I haven’t blogged for a real long time and in this long time there’s quite a few entries which should have been written but was ‘lost’ somehow through my sheer laziness, reluctance to do something unexciting on my computer and conscious economic decision that playing computer games would grant me a higher marginal benefit. There’s one on ‘Meritocratic Nature of Free Markets’, inspired by the experience of getting rejected for the EDB scholarship; another on ‘Nasty Cities’, looking into the problems plaguing developing cities from a primary perspective, inspired by my trip to the various coastal cities of China (Shanghai, Suzhou, Hangzhou, Wuxi and Nanjing); also a rant on life titled ‘Scammed’ which documents the scams I was subjected to when I was in various places (Pu-er Tea Leaves of Kunming, Yunnan; Long-jing Tea Leaves of Hangzhou; Silk Blankets of Suzhou; Teapots of Wuxi; Yahoo! 2007 Mail Alert Sham in my mobile phone when in Singapore).
I don’t think I’m going to write any of these entries. In fact, there’s a long overdue entry on meritocracy but I decided to just dump that. The fate of these ‘floating entries’ (floating in my mind) will be rather similar, my mind has wandered to other things. When I went to Building & Construction Authority’s Scholarship & Career Talk I suddenly became endowed with a designer-engineer mind. On my way back from Suntec City, as I was taking the ‘Down’ escalator (a misnomer because it does not ‘escalate’ you) into Citylink, it dawned on me that the moment we step on the escalator from a higher position we are holding on to a hell lot of potential energy and there shouldn’t be a need to expend external energy source to ‘carry’ us down – what we need is merely a system to slow the release of this potential energy that we have. It is the same idea as for an elevator going down – getting it to move down based on the weight of those people inside the elevator. This should theoretically reduce energy consumption quite substantially. Unfortunately, in both cases, the main obstacle is the inability to design a system that can handle variable weights. I suspect one means is to use friction, because the higher the weight, the more the potential energy but also the higher the friction – I do not have any quantitative relations but I am rather positive that holds. As a result, I think modifying the existing Down escalators would be easier than the elevator thing. I have not come up with any designs but I think this is a nice problem to think about for any hard-core engineers.
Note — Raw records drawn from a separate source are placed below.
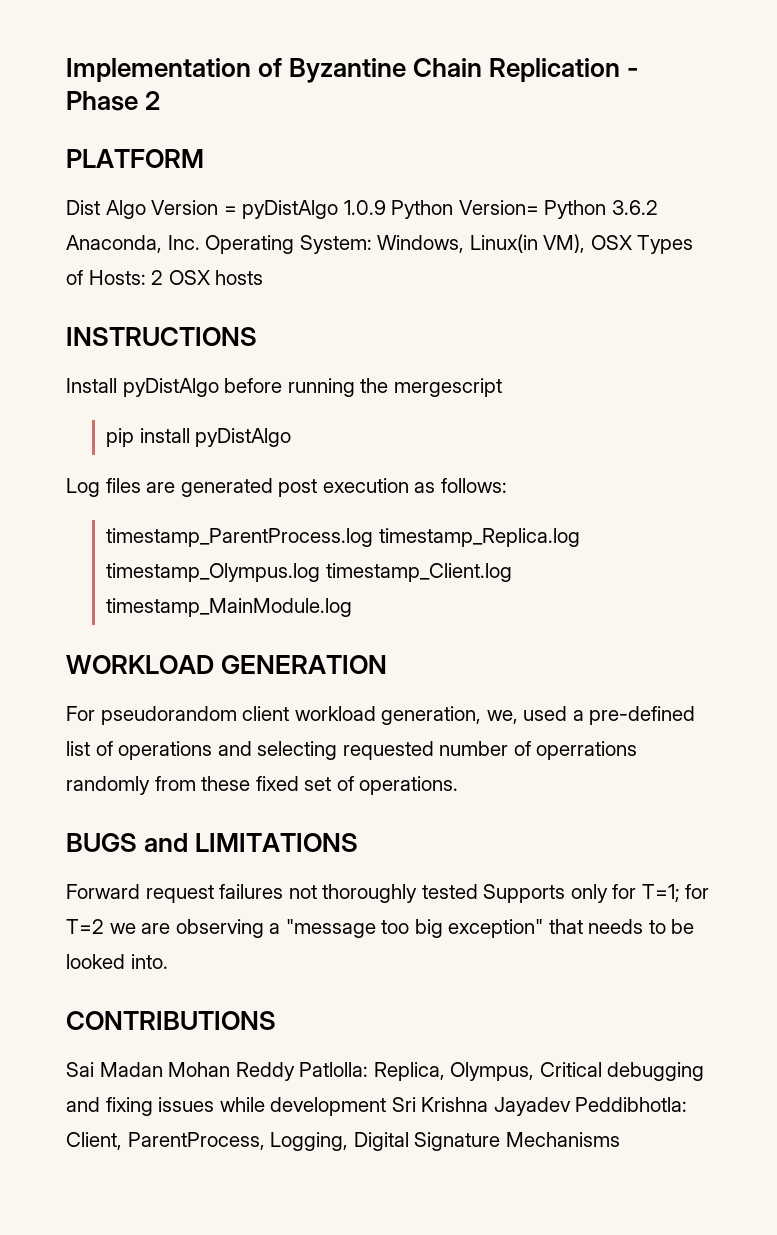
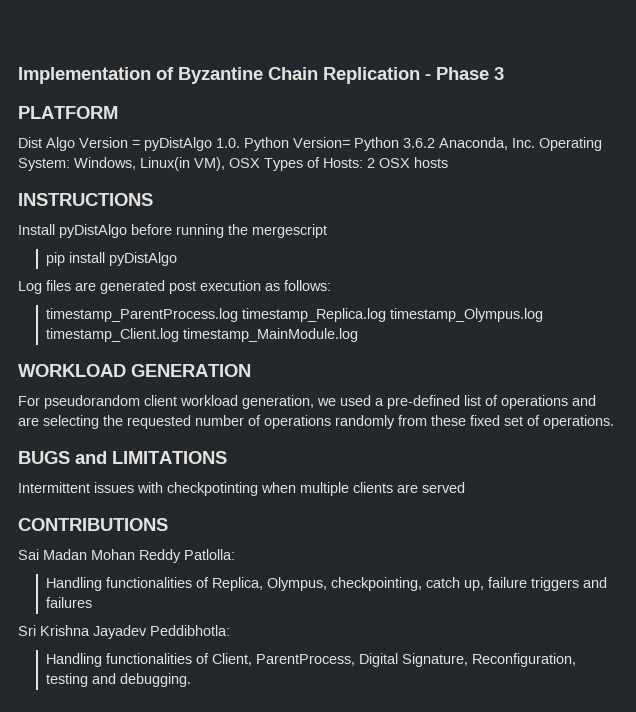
- Implementation of Byzantine Chain Replication - Phase 2
+ Implementation of Byzantine Chain Replication - Phase 3
- Dist Algo Version = pyDistAlgo 1.0.9 Python Version= Python 3.6.2 Anaconda, Inc. Operating System: Windows, Linux(in VM), OSX Types of Hosts: 2 OSX hosts
+ Dist Algo Version = pyDistAlgo 1.0. Python Version= Python 3.6.2 Anaconda, Inc. Operating System: Windows, Linux(in VM), OSX Types of Hosts: 2 OSX hosts
- For pseudorandom client workload generation, we, used a pre-defined list of operations and selecting requested number of operrations randomly from these fixed set of operations.
+ For pseudorandom client workload generation, we used a pre-defined list of operations and are selecting the requested number of operations randomly from these fixed set of operations.
- Forward request failures not thoroughly tested Supports only for T=1; for T=2 we are observing a "message too big exception" that needs to be looked into.
+ Intermittent issues with checkpotinting when multiple clients are served
- Sai Madan Mohan Reddy Patlolla: Replica, Olympus, Critical debugging and fixing issues while development Sri Krishna Jayadev Peddibhotla: Client, ParentProcess, Logging, Digital Signature Mechanisms
+ Sai Madan Mohan Reddy Patlolla:
+ Handling functionalities of Replica, Olympus, checkpointing, catch up, failure triggers and failures
+ Sri Krishna Jayadev Peddibhotla:
+ Handling functionalities of Client, ParentProcess, Digital Signature, Reconfiguration, testing and debugging.

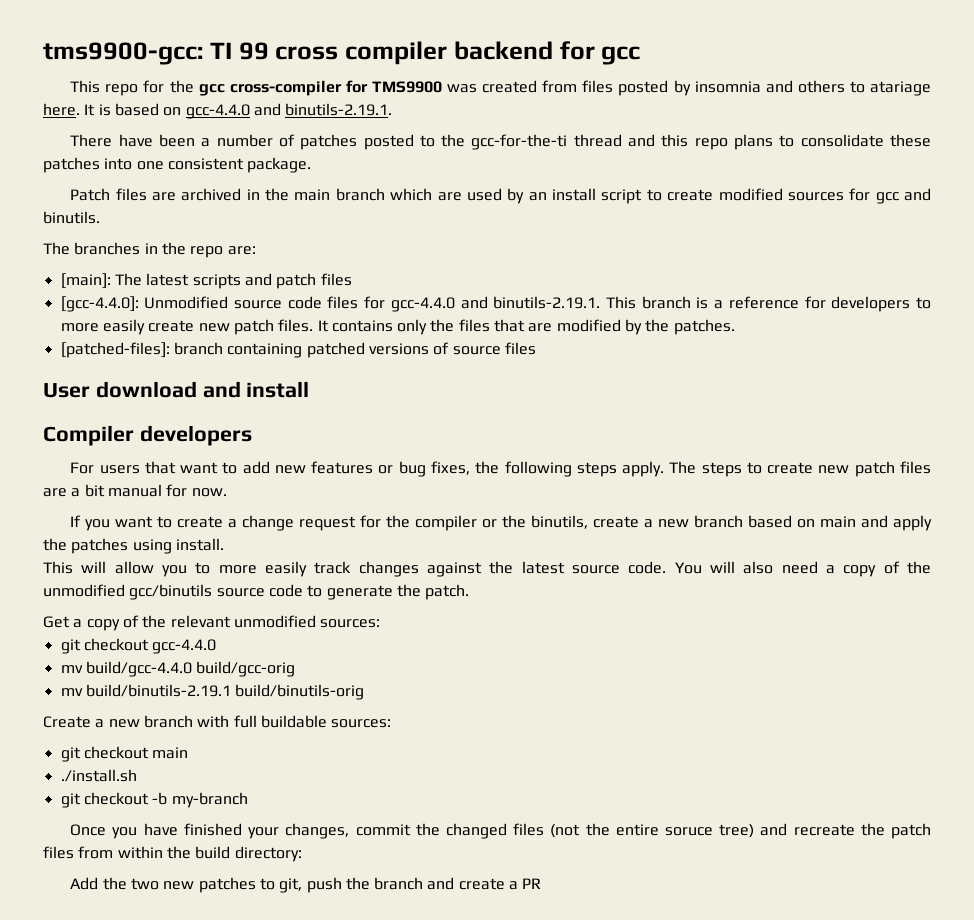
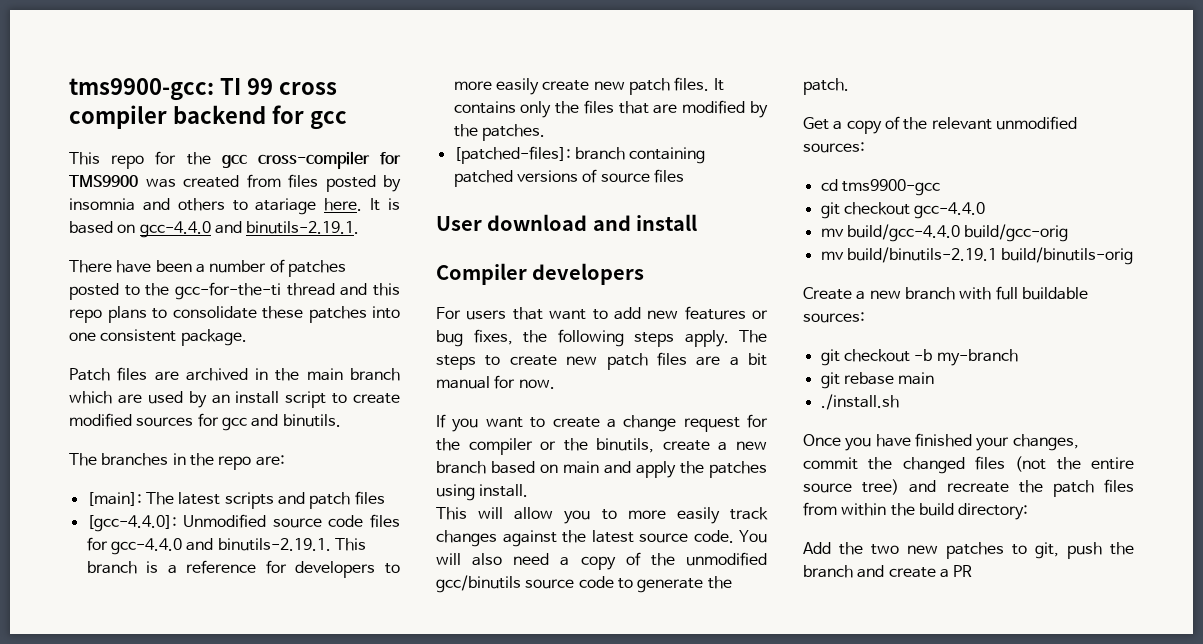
+ cd tms9900-gcc
- git checkout main
+ git checkout -b my-branch
+ git rebase main
  ./install.sh
- git checkout -b my-branch
- Once you have finished your changes, commit the changed files (not the entire soruce tree) and recreate the patch files from within the build directory:
+ Once you have finished your changes, commit the changed files (not the entire source tree) and recreate the patch files from within the build directory:

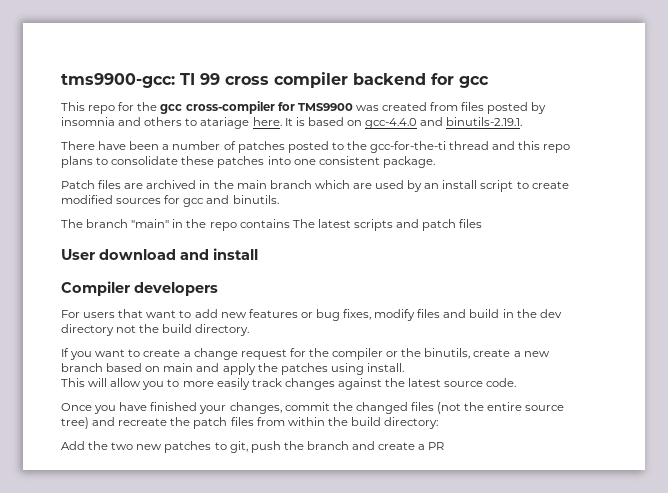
- The branches in the repo are:
- [main]: The latest scripts and patch files
+ The branch "main" in the repo contains The latest scripts and patch files
- [gcc-4.4.0]: Unmodified source code files for gcc-4.4.0 and binutils-2.19.1. This branch is a reference for developers to more easily create new patch files. It contains only the files that are modified by the patches.
- [patched-files]: branch containing patched versions of source files
- For users that want to add new features or bug fixes, the following steps apply. The steps to create new patch files are a bit manual for now.
+ For users that want to add new features or bug fixes, modify files and build in the dev directory not the build directory.
- You will also need a copy of the unmodified gcc/binutils source code to generate the patch.
- Get a copy of the relevant unmodified sources:
- cd tms9900-gcc
- git checkout gcc-4.4.0
- mv build/gcc-4.4.0 build/gcc-orig
- mv build/binutils-2.19.1 build/binutils-orig
- Create a new branch with full buildable sources:
- git checkout -b my-branch
- git rebase main
- ./install.sh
Such experiences leaves me rather disturbed because I can no longer be sure if Economics is something I want to place my future in. I have such varied interests, which I once thought could be contained in the multi-disciplinary, all-pervading nature of Economics – now I am aware that is not possible, especially when it comes to career. Organizations in the real world are looking for flexibility and versatility but not someone who wants to mix everything up. For a person like me, keen on studying application of river studies on traffic management strategies (or hoping to create an experimental advance community living so greenly that it contributes to negative carbon output to study its economy), the real world offers little room for me. This is not supposed to be a rant; I am going to make some room for myself somehow.
The problem occured to me before, but after a bit of thought I realised escalators were made to travel in both directions, i.e. it bring people up, and the conveyor belt can also move in reverse to bring people down. And I believe that when the escalator is going, the described mechanism in your entry is exactly what’s in place in the escalator.
But that’s within a single escalator, the part that is going down is within the up and the converse is true for the ‘down’ side so there’s a duplicate. If only we can utilize the system such that those pieces of stuff are transported down by a system that also carries people down – that’ll be energy-saving as well.